開発者は、アストラゼネカ(英)、カンシノ・バイオロジクス(中)、国立ガマレヤ疫学・微生物学研究所(ロ)などです。

(2)DNAワクチン

「感染の仕組みに関わっている部分」だけのDNAを体内に入れ、体内の細胞に、そのDNA産物(タンパク)を作ってもらいます。タンパクに対する抗体ができれば、新型コロナウイルスにも機能します。

DNAワクチンの特長は、早く大量にできることですが、今までに実績がないそうです。

開発者は、イノビオ・ファーマシューティカルズ(米)、アンジェス/大阪大学/タカラバイオ(日)、ジェネクシン(韓)、カディラ・ヘルスケア(印)などです。

(3)RNAワクチン

設計図であるDNAからタンパク質が作られるとき、二本鎖の片割れであるRNAの情報を読み取ります。それなら「最初からRNAをいれればよい」というのがRNAワクチンです。

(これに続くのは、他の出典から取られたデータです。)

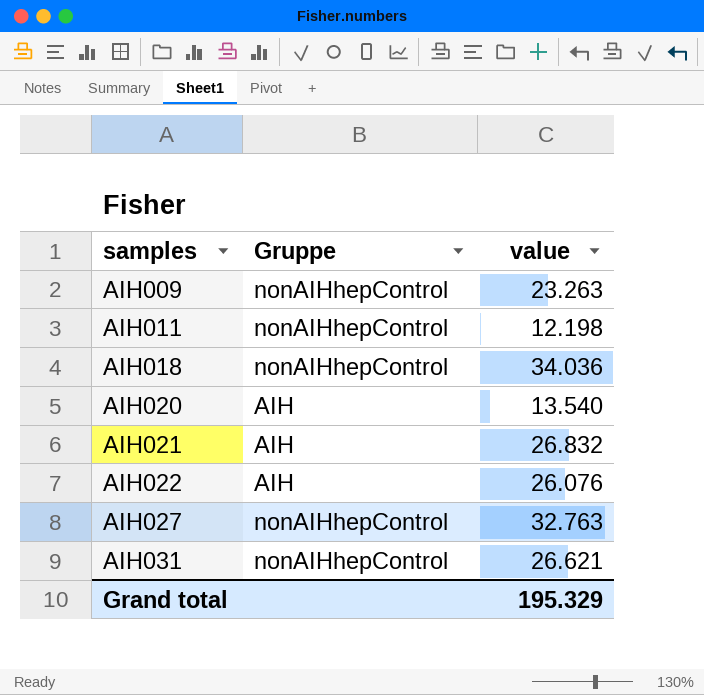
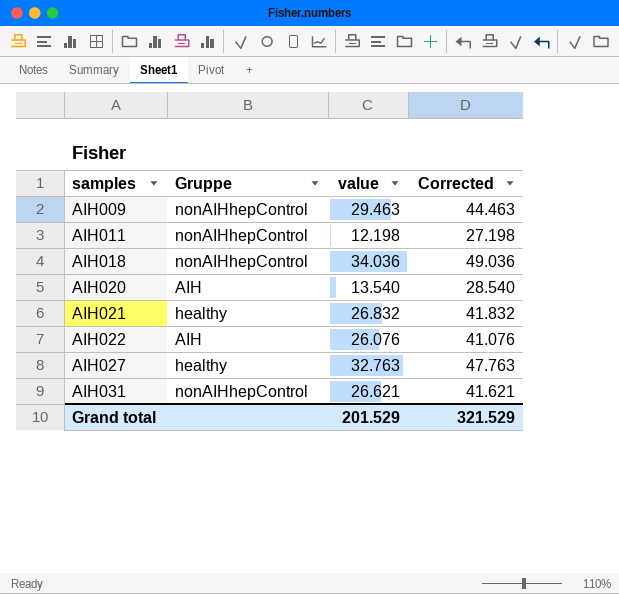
column Corrected | formula: none -> [value] + 15
AIH009 | value: 23.263 -> 29.463
AIH021 | Gruppe: AIH -> healthy
AIH027 | Gruppe: nonAIHhepControl -> healthy
Grand total | value: 195.329 -> 201.529

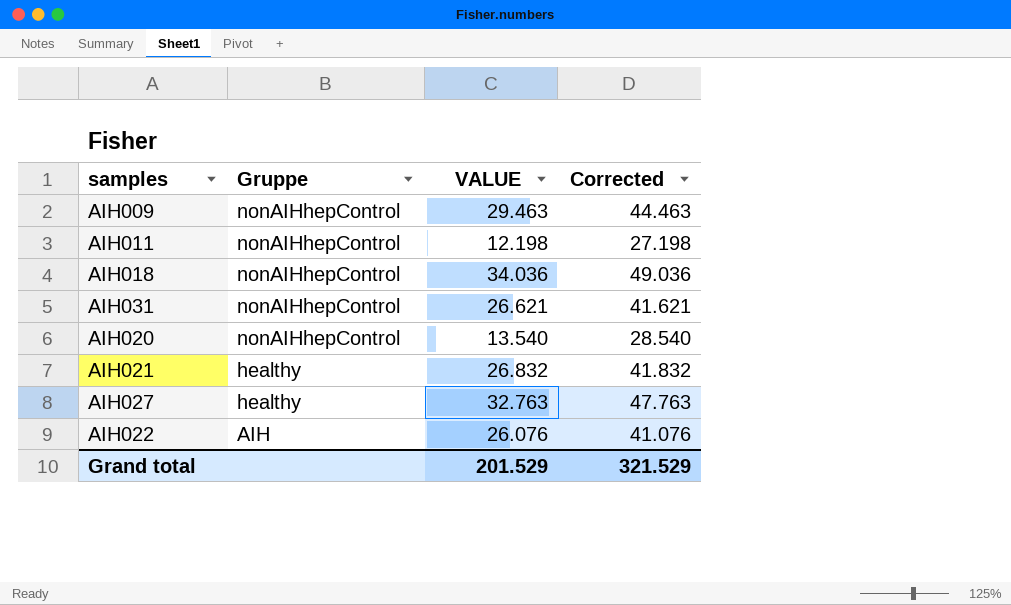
row order: samples ascending -> Gruppe descending
column name: value -> VALUE
AIH020 | Gruppe: AIH -> nonAIHhepControl

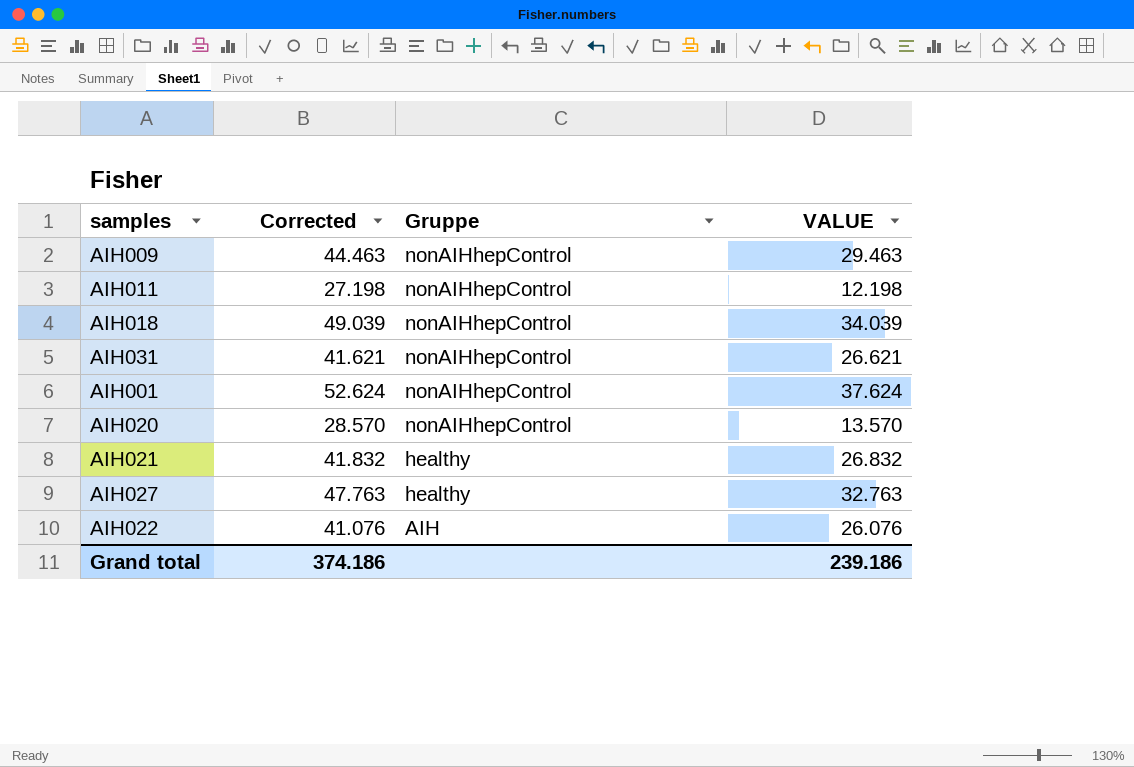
column Corrected | position: 4 -> 2
AIH018 | Corrected: 49.036 -> 49.039
AIH018 | VALUE: 34.036 -> 34.039
row AIH001: none -> 52.624 | nonAIHhepControl | 37.624
AIH020 | Corrected: 28.540 -> 28.570
AIH020 | VALUE: 13.540 -> 13.570
Grand total | Corrected: 321.529 -> 374.186
Grand total | VALUE: 201.529 -> 239.186

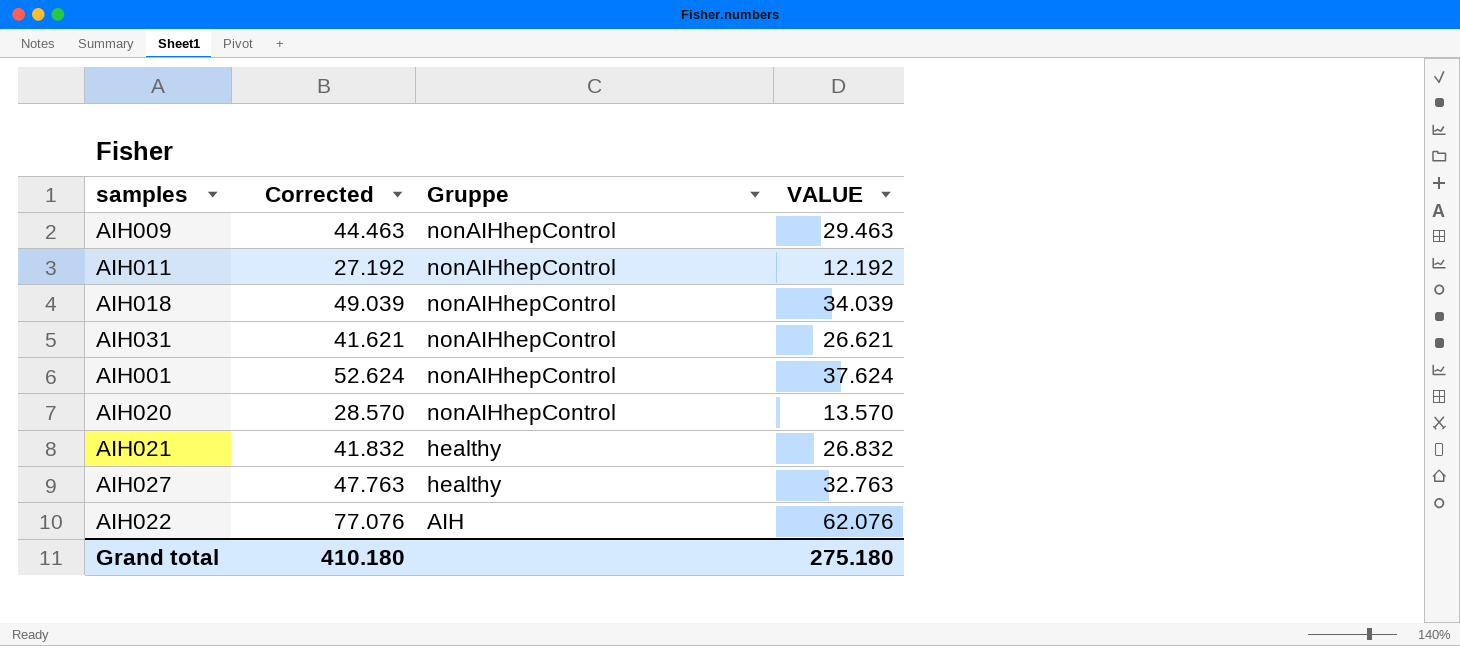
AIH011 | Corrected: 27.198 -> 27.192
AIH011 | VALUE: 12.198 -> 12.192
AIH022 | Corrected: 41.076 -> 77.076
AIH022 | VALUE: 26.076 -> 62.076
Grand total | Corrected: 374.186 -> 410.180
Grand total | VALUE: 239.186 -> 275.180

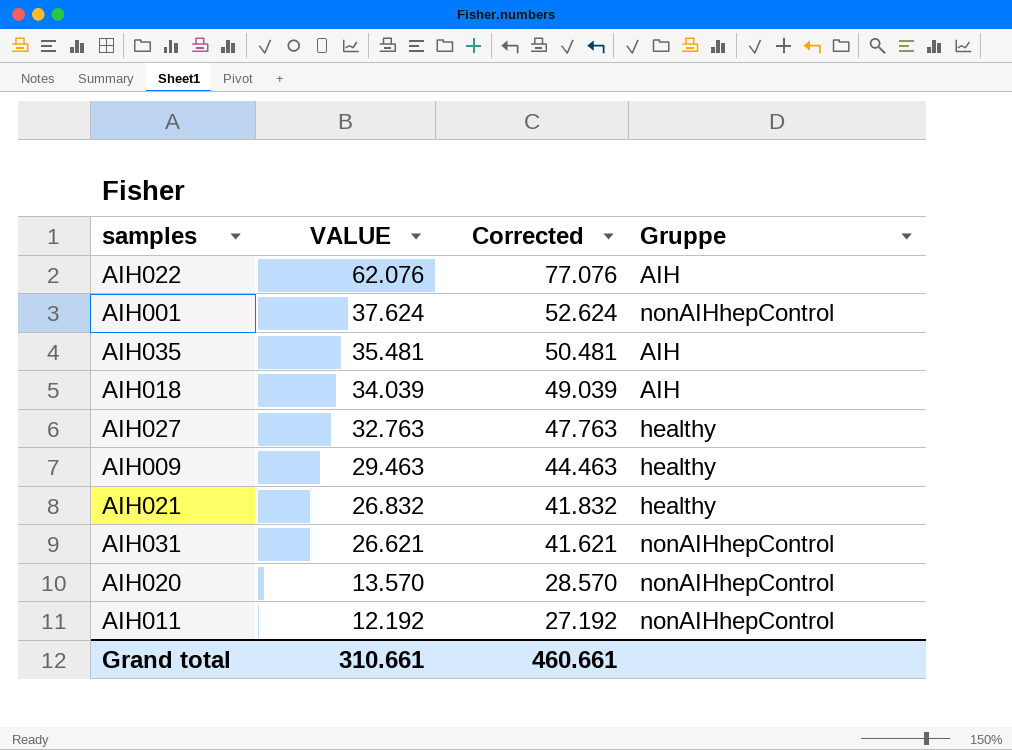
row order: Gruppe descending -> VALUE descending
column VALUE | position: 4 -> 2
row AIH035: none -> 35.481 | 50.481 | AIH
AIH018 | Gruppe: nonAIHhepControl -> AIH
AIH009 | Gruppe: nonAIHhepControl -> healthy
Grand total | VALUE: 275.180 -> 310.661
Grand total | Corrected: 410.180 -> 460.661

DNAワクチン同様、早く大量にできるものの、実用化の例はありません。

開発者は、中国人民解放軍・軍事医学研究院/ワルバックス(中)、モデルナ/米国立アレルギー感染症研究所(米)、ビオンテック(独)/上海復星医薬(中)/ファイザー(米)、インペリアル・カレッジ・ロンドン(英)、キュアバック(独)などです。

(4)不活性化ワクチン

新型コロナウイルス本体を化学処理などで不活性化した(病原性をなくした)もの、もしくは不活性化した一部を用いたワクチンです。不活性化ワクチンの実績は豊富ですが、開発に時間がかかります。また、免疫力が弱いため、免疫の獲得には複数回の接種が必要です。

開発者は、中国医学科学院医学生物学研究所(中)、シノファーマ/武漢生物製品研究所(中)、シノファーマ/北京生物製品研究所(中)、シノバック・バイオテック(中)、バーラト・バイオテック(印)などです。

4.日本のコロナワクチン対応について

日本国内では、今のところコロナの「実効再生産数」は減少傾向にあり、感染のピークは過ぎたと見られます。

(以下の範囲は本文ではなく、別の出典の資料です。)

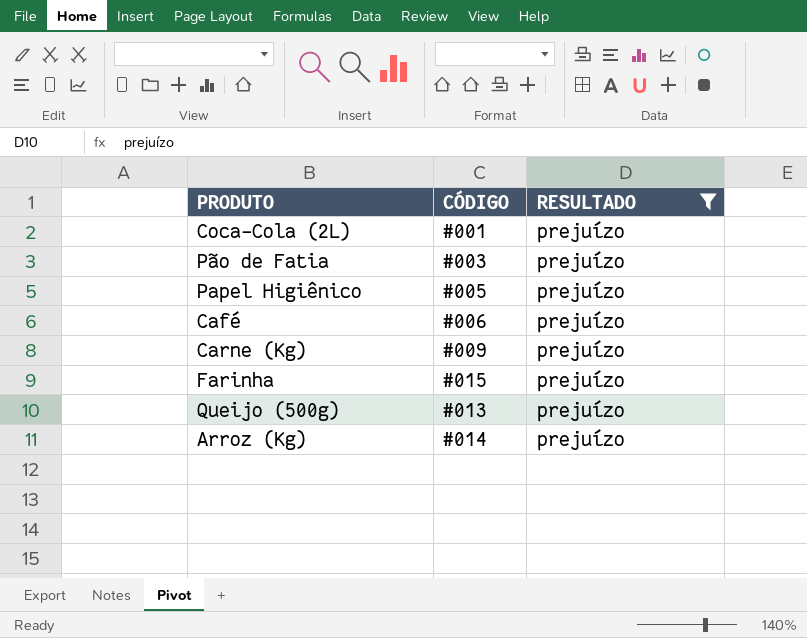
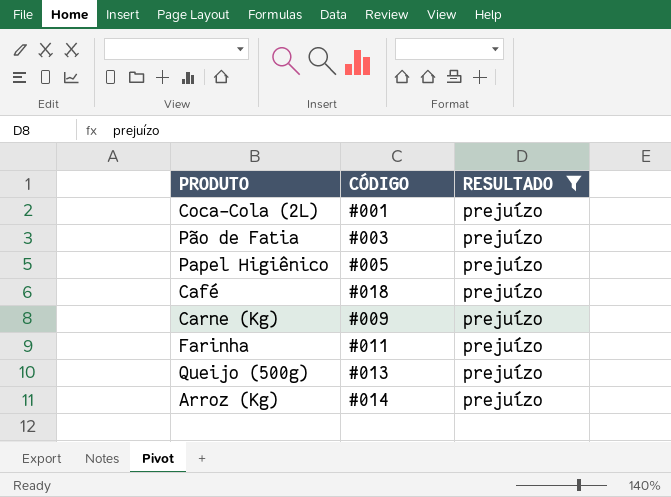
Café | CÓDIGO: #006 -> #018
Farinha | CÓDIGO: #015 -> #011

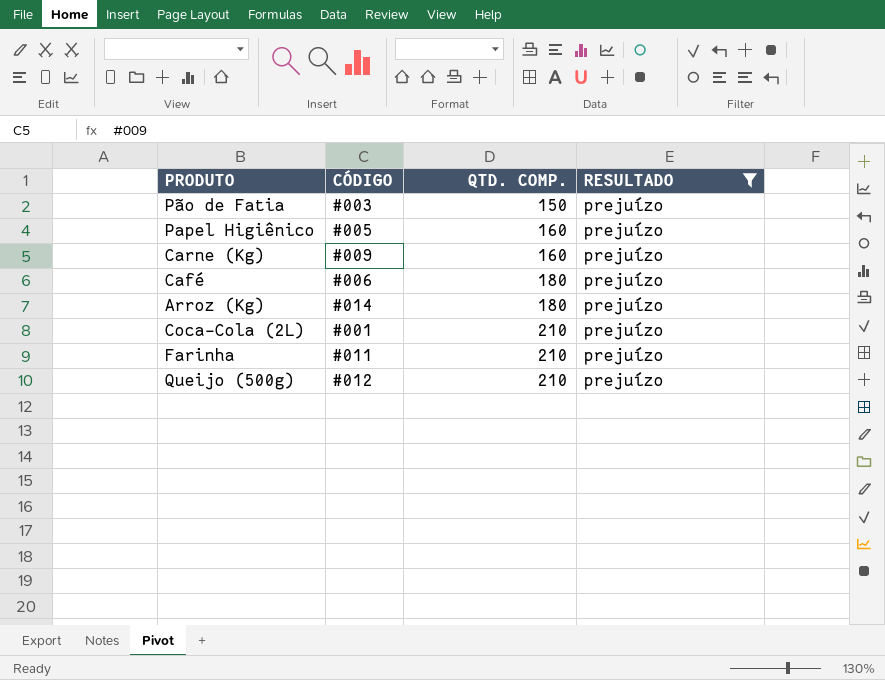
row order: none -> QTD. COMP. ascending
column QTD. COMP. | position: none -> 3
Café | CÓDIGO: #018 -> #006
Queijo (500g) | CÓDIGO: #013 -> #012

上記のようにコロナが大流行していない日本では、ワクチンの安全性や有効性についての有効なデータは取れないのが現実です。

日本政府としては、イギリスの「アストラゼネカ」社から来年初頭以降1億2千万回分と、アメリカの「ファイザー」社から来年6月末までに1億2千万回分の供給を受けることで基本合意しているようです。

しかしコロナワクチンについては決して焦って大量に確保してお金をドブに捨てるようなことはせず、「安全性」と「有効性」を十分慎重に確認した上で、優れたワクチンを選んで購入すべきだと私は思います。また二回接種するタイプのワクチンは、より強い副作用(副反応)が出る恐れがあるとの専門家の意見もあります。副作用(副反応)のリスクをゼロにすることは無理だとは思いますが・・・

過去には「RSウイルス感染症のワクチン」で、運用されてから多くの重篤者を出した例もあるそうです。

中国製ワクチンについては、「ワクチン投与による重い副作用」が出ているとの噂もありますので、日本で「ワクチンの安全性の問題」が発生することは何としても避けるべきです。

日本政府の慎重な対応をお願いしたいと思います。